Lightning Game (GhostWalkers 17)
This scientist, a man by the name of Oliver Chandler, who Whitney hired to develop weapons, began to study Whitney’s advanced Ghost-Walker experiments. Chandler had access to Whitney’s private notes because he would visit Whitney’s laboratories to see the experiments on a regular basis. Whitney would discuss GhostWalkers with him and the failures of the female soldiers. In particular, he discussed Jonquille. She was a little girl at the time, but Whitney wanted to use lightning as a weapon. Oliver wanted his own GhostWalker team.
Rubin leapt over a particularly large downed tree trunk. Several rabbits ran in all directions, startled by his sudden presence. Are you telling me this Chandler managed to make supersoldiers for himself better than Whitney?
Whitney makes us for his country, Diego reminded. He gives his best to his country. He continues experimenting with those he considers flawed. Oliver didn’t necessarily recruit these men from a flawed genetic pool.
Rubin let that process. Diego was right. Whitney might be insane, but he was a patriot. Everything he did, he did with the idea he was making his soldiers and his country safer.
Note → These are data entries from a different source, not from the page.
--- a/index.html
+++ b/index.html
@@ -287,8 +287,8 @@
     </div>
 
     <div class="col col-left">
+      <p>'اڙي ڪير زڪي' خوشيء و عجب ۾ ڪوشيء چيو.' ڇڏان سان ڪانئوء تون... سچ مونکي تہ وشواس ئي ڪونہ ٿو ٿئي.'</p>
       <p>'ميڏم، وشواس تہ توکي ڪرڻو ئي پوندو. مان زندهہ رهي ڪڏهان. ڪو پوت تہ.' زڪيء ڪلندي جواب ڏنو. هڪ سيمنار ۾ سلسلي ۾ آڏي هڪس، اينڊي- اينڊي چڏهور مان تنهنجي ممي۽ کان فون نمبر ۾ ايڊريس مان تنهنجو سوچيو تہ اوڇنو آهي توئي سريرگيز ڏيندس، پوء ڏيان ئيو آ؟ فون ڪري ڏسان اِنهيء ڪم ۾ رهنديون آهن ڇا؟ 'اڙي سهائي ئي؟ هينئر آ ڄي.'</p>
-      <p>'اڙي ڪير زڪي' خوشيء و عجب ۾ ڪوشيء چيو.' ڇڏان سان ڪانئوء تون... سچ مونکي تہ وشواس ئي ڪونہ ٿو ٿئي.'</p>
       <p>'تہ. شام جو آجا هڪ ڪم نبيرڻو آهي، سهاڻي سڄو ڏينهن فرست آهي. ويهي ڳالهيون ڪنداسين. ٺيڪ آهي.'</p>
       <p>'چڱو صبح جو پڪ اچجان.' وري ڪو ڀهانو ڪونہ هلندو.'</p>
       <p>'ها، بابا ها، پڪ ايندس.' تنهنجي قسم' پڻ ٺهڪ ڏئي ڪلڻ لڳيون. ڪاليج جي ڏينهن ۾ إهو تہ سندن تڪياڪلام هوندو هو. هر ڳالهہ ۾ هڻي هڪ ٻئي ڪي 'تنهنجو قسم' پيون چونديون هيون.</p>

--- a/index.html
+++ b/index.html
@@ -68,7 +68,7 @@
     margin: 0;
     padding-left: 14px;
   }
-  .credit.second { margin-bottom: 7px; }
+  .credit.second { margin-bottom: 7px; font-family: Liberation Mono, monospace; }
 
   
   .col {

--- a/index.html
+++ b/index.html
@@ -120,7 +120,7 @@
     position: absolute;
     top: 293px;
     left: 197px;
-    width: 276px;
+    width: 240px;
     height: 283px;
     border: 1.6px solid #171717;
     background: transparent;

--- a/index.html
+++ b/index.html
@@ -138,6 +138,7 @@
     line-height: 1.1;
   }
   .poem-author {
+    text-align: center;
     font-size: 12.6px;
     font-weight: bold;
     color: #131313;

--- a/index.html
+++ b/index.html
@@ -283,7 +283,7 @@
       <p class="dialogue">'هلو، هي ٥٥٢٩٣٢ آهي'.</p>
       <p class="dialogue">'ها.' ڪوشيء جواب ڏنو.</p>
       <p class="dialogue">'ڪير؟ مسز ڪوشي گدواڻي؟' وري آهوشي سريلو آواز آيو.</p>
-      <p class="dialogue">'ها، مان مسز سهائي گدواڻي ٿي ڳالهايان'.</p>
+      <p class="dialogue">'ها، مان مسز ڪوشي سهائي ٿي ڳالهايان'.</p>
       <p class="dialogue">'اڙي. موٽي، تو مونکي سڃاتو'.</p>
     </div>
Like the girls he pulled from orphanages, the “flawed” soldiers were expendable, so Whitney performed all kinds of experiments on them. Apparently Oliver Chandler wanted superb GhostWalker soldiers for his own use.
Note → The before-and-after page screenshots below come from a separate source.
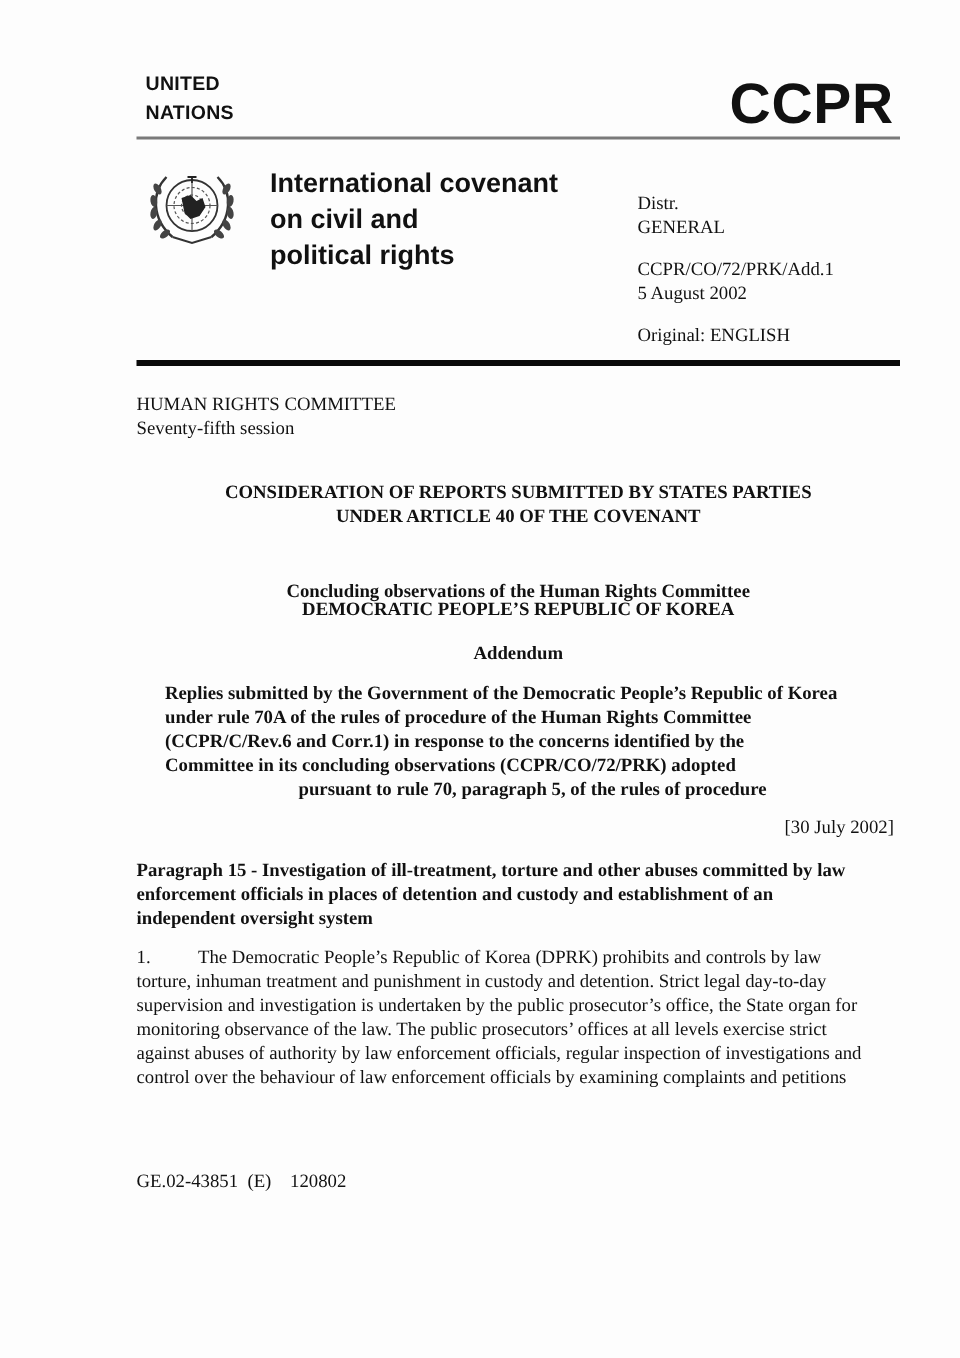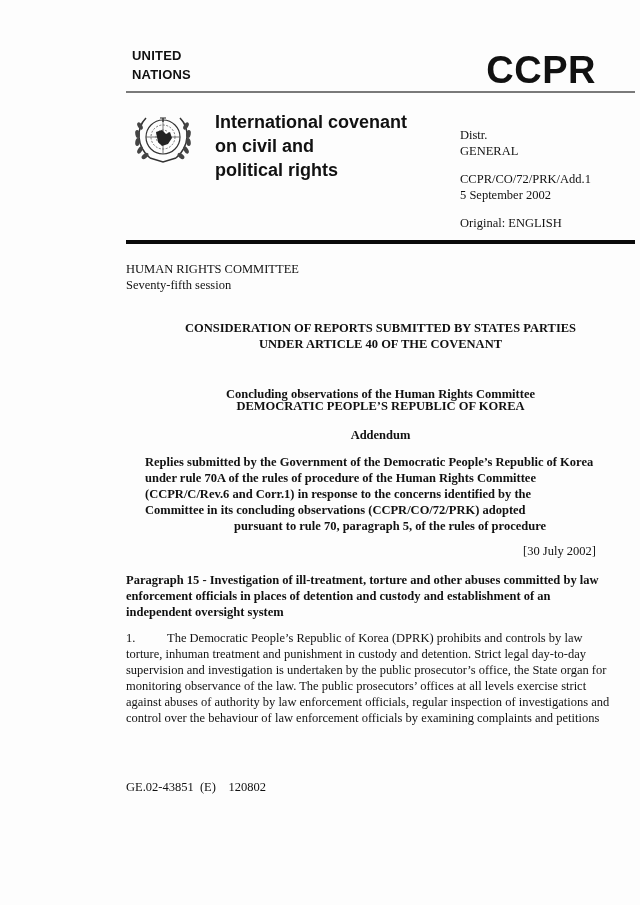--- a/index.html
+++ b/index.html
@@ -15,7 +15,7 @@
       color: #111;
       font-family: "Liberation Serif", serif;
     }
-    .abs { position: absolute; margin-left: 35px; }
+    .abs { position: absolute; }
 
     
     .org-name {

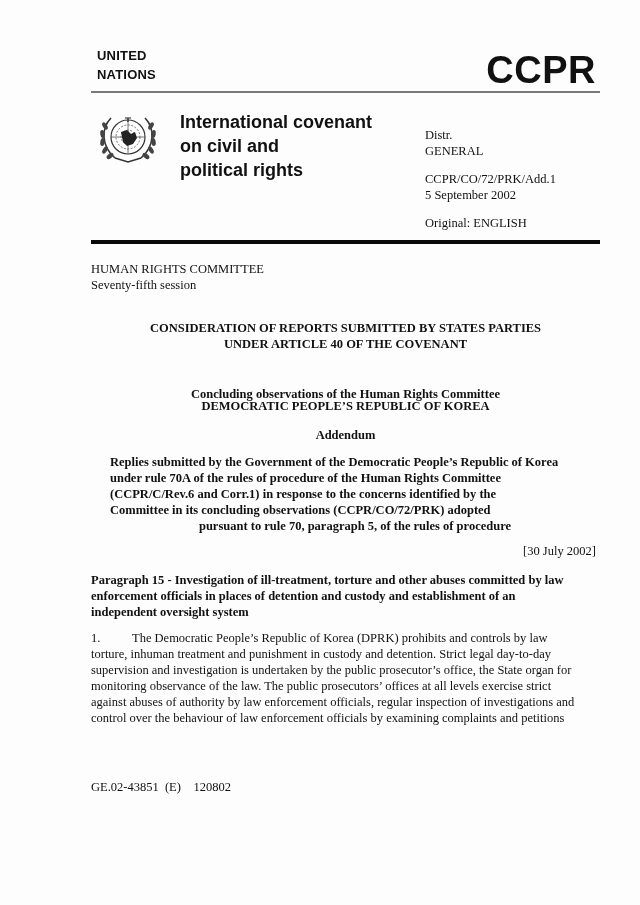--- a/index.html
+++ b/index.html
@@ -178,7 +178,7 @@
   <div>GENERAL</div>
   <div class="gap"></div>
   <div>CCPR/CO/72/PRK/Add.1</div>
-  <div>5 September 2002</div>
+  <div>5 August 2002</div>
   <div class="gap"></div>
   <div>Original:  ENGLISH</div>
 </div>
Was Chandler just as capable as Whitney of performing the same surgeries? Enhancing psychic ability? Adding to the DNA sequencing? That’s extremely precise surgery. Not everyone can do it. I wouldn’t think that someone Whitney hired as a specialist in developing weapons would be a surgeon capable of what Whitney does.
He brought in a team from India, very advanced in this kind of thing. According to what squirrel man—and how did you start calling him that?—told me, that team was beyond excited with what little Chandler dangled in front of them to get them to come. They enhanced thirty-one soldiers. Seven died on the table. Twenty-four survived. Of those twenty-four, fifteen are in relatively good shape. Nine are … expendable. The soldiers don’t consider one another expendable. Chandler considers them that way. The one I was interrogating was one of the expendable ones.
Relatively good shape? Rubin echoed. They looked in good enough shape to me.
They continued through the forest, rushing around trees and leaping over smaller bushes, ducking low-hanging branches but never slowing their pace. They had been running for at least two hours when a low hoot came off to Rubin’s left. A great horned owl emerged out of the darkness close to his head, flying low and fast, shooting in and out of the trees.
Rubin and Diego both dropped to the forest floor and made their way to the heavier growth of trees a hundred feet in the middle of the grove they were passing through.
Company tracking us, Rubin announced. Two of them. In the trees. Freaky little squirrel men. That’s how I think of them. They jump from one tree to the next so fast, they remind me of flying squirrels.
They are fast, Diego agreed. Chandler blew up the plane that was taking that first team back home so they couldn’t share what they knew about the GhostWalkers. But then he wasn’t very happy with this team because they didn’t want to run his private missions for him, the ones that would make him money. He wanted another team, one that was loyal to him. Chandler started noticing his team wasn’t quite as up to par as he would have liked.
Rubin hissed his displeasure with the unknown Chandler. He was even worse than Whitney. Do these soldiers think they’re committing to the actual GhostWalker program?
I believe so, yes. They’re pulled from every branch of the service and have to undergo and pass all testing. In any case, this first team is after Jonquille, and they are determined to acquire her at any cost. Five of those they consider expendables have some link to Jonquille. Each has something different. It was all genetic material that Whitney had slated for disposal but gave to Chandler to study in case it helped him in the development of his lightning weapons.
Again, Rubin took time to think that over. That’s how they track her. Get someone in her general vicinity and then seed the clouds to draw her out. What do they need her for? They’ve gone to a lot of trouble to get her.
He went up a tree, using his hands only, careful not to leave any trace behind that he had stopped moving and was settled, waiting for the assassins coming up behind him. Very slowly, so that he didn’t disturb any foliage or bark, he placed his pack in the tree and shifted positions again, knowing this particular oak would entice one of the squirrel men to use it as a springboard to the next one.